Complete Balanced Atrioventricular Septal Defect – Results of Bi-ventricular Surgical Correction

  • Michał Sobieraj Pediatric Cardiac Surgery Students’ Interest Group, Poznan University of Medical Sciences, Poland
  • Michał Szemień Pediatric Cardiac Surgery Students’ Interest Group, Poznan University of Medical Sciences, Poland
  • Marcin Bednarek Pediatric Cardiac Surgery Students’ Interest Group, Poznan University of Medical Sciences, Poland
  • Michał Wojtalik Department of Pediatric Cardiac Surgery, Poznan University of Medical Sciences, Poland
  • Wojciech Mrówczyński Department of Pediatric Cardiac Surgery, Poznan University of Medical Sciences, Poland
Keywords: AVSD, mitral valve regurgitation, redo surgery

Abstract

Aim. The aim of this study was to analyze the results of surgical treatment of balanced AVSD during 10-year period in a single center. The adequacy of atrioventricular valves reconstruction was scrutinized as well as risk factors for mortality, redo surgery, pulmonary hypertension incidence were assessed.Materials and method.
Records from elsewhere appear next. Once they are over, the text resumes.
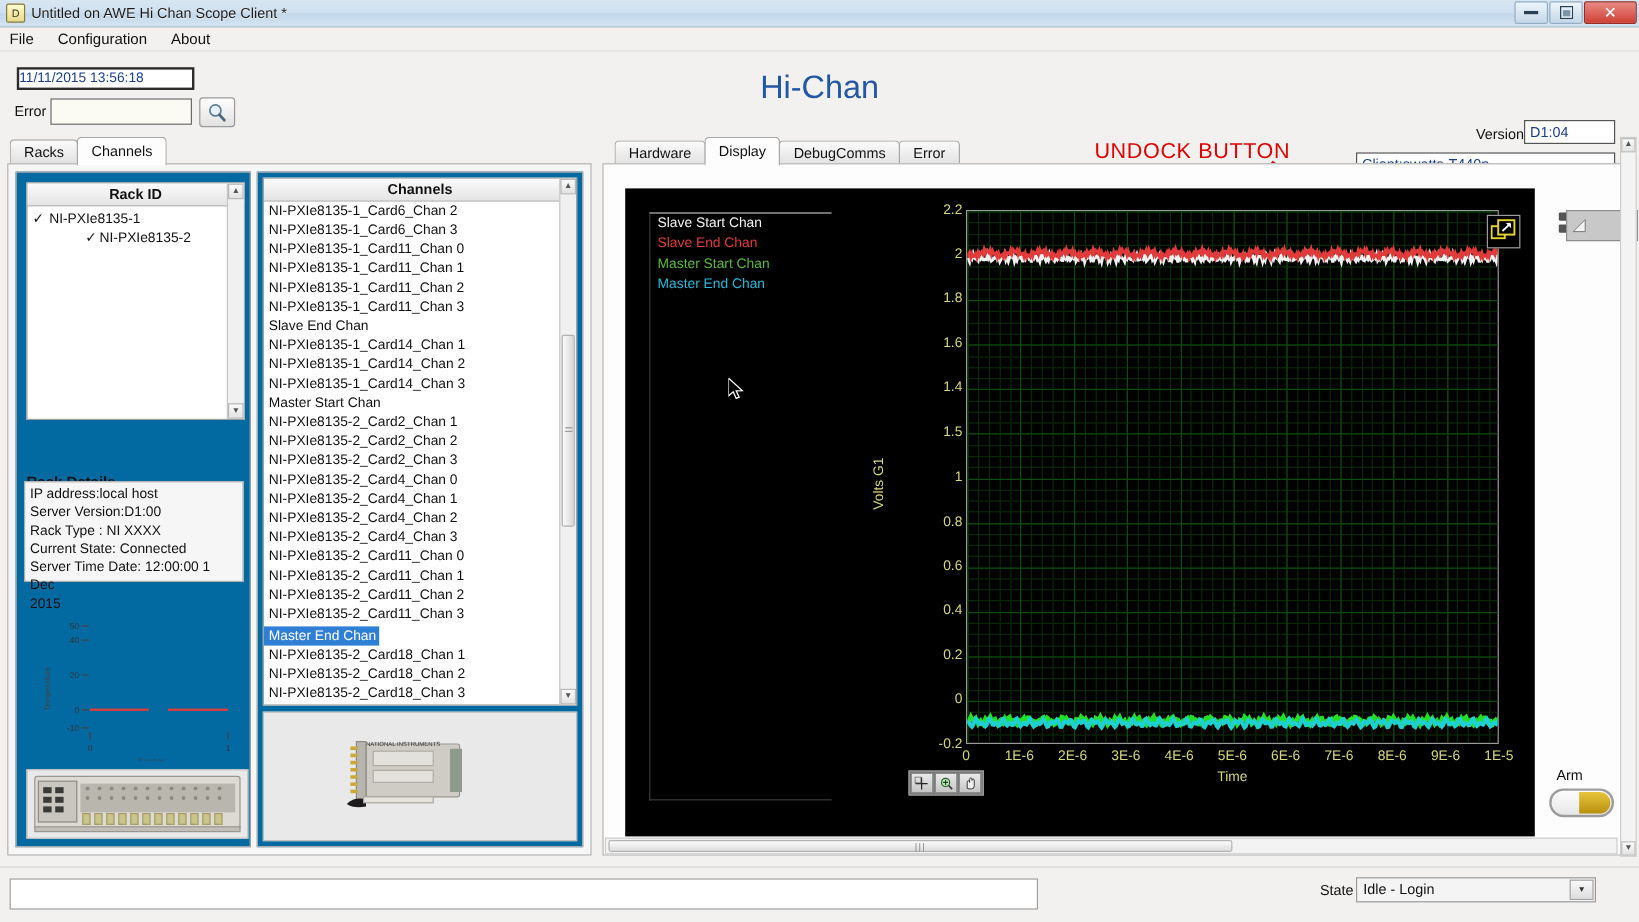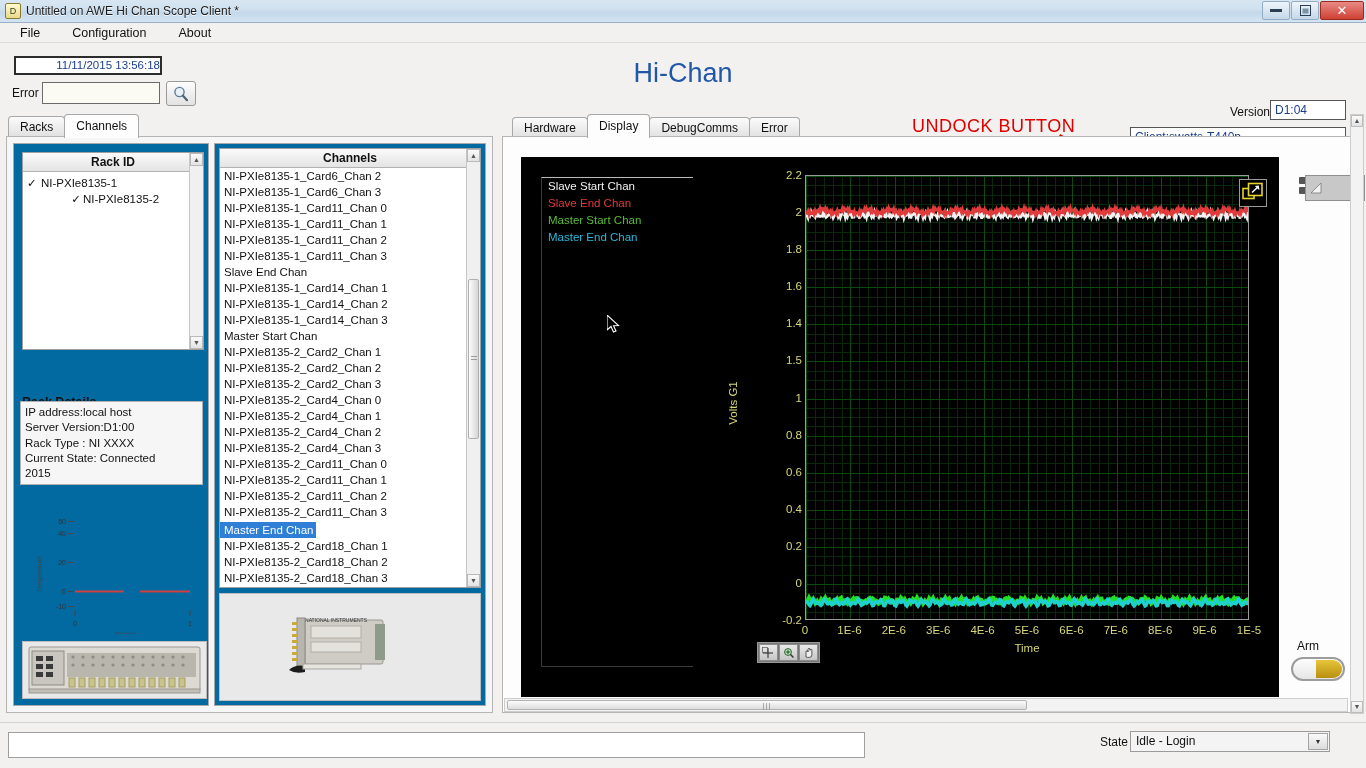--- a/index.html
+++ b/index.html
@@ -47,32 +47,32 @@
     border: 1px solid #9c2a21; color: #fff; font-size: 13px;
   }
 
   
   .menubar {
     position: absolute; top: 23px; left: 0; width: 1366px; height: 20px;
     background: #f2f1f0; display: flex; align-items: center;
     padding-left: 8px; gap: 20px;
     border-bottom: 1px solid #dcdcdc;
   }
-  .menubar .mi { font-size: 12.5px; color: #111; cursor: default; margin-left: 12px; }
+  .menubar .mi { font-size: 12.5px; color: #111; cursor: default; }
 
   
   .header {
     position: absolute; top: 44px; left: 0; width: 1366px; height: 66px;
     background: #f2f1f0;
   }
   .dt-field {
     position: absolute; left: 14px; top: 12px;
     width: 148px; height: 19px;
     background: #fff; border: 2px solid #2c2c2c;
-    font-size: 11.5px; color: #1b3f8f; text-align: right; line-height: 15px;
+    font-size: 11.5px; color: #1b3f8f; text-align: left; line-height: 15px;
   }
   .err-label { position: absolute; left: 12px; top: 42px; font-size: 12px; color: #111; }
   .err-field {
     position: absolute; left: 42px; top: 38px; width: 118px; height: 22px;
     background: #fbfbf4; border: 1px solid #6b6b6b;
   }
   .search-btn {
     position: absolute; left: 166px; top: 37px; width: 30px; height: 25px;
     background: linear-gradient(to bottom,#fdfdfd,#e2e2e2);
     border: 1px solid #9a9a9a; border-radius: 3px;
@@ -382,20 +382,21 @@
           <div class="arrow dn">▼</div>
         </div>
       </div>
 
       <div class="rd-title">Rack Details</div>
       <div class="rd-box">
         <div>IP address:local host</div>
         <div>Server Version:D1:00</div>
         <div>Rack Type : NI XXXX</div>
         <div>Current State: Connected</div>
+        <div>Server Time Date: 12:00:00 1 Dec</div>
         <div>2015</div>
       </div>
 
       <div class="temp-chart">
         <svg width="180" height="130" viewBox="0 0 180 130">
           <text x="44" y="20" font-size="7" fill="#333" text-anchor="end" font-family="Liberation Sans, sans-serif">50</text>
           <line x1="46" y1="17.5" x2="52" y2="17.5" stroke="#444" stroke-width="1"></line>
           <text x="44" y="32" font-size="7" fill="#333" text-anchor="end" font-family="Liberation Sans, sans-serif">40</text>
           <line x1="46" y1="29.5" x2="52" y2="29.5" stroke="#444" stroke-width="1"></line>
           <text x="44" y="61" font-size="7" fill="#333" text-anchor="end" font-family="Liberation Sans, sans-serif">20</text>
One hundred twenty one patients underwent surgical correction of AVSD between 2004 and 2013. All patients were operated by double patch technique with the apposition zone closure. Patients’ median age was: 109 (86–151) days, body weight: 4.5 (4–5.5) kg. Down syndrome was present in 100 (82.6%) patients. Results. Early mortality equaled 17.3% (21 patients) and late mortality was 1.7% (2 patients). Pulmonary hypertension (42.9%) and heart failure (33.3%) were the main causes. Cardiopulmonary bypass time (p < 0.0001), aortic cross-clamping time (p = 0.003), inotropic index value (p < 0.0001), maximal mean pulmonary artery pressure (p = 0.008) were significantly higher in the group of patients who died. Ten patients (8.3%) required early reoperation and nine (9%) required late reoperation. Early postoperative mitral valve regurgitation of III-rd or higher degree was risk factor for early and late reoperations (p = 0.0002). The probability of freedom from all reoperations at 6 months, 1 and 5 years was respectively: 0.83; 0.80 and 0.71.Conclusions. Pulmonary hypertension and low cardiac output syndrome have significant influence on results of AVSD treatment. The predisposing risk factors are prolonged time of surgical procedure and presence of pneumonia. Mitral valve reconstruction quality has an influence for early and late results.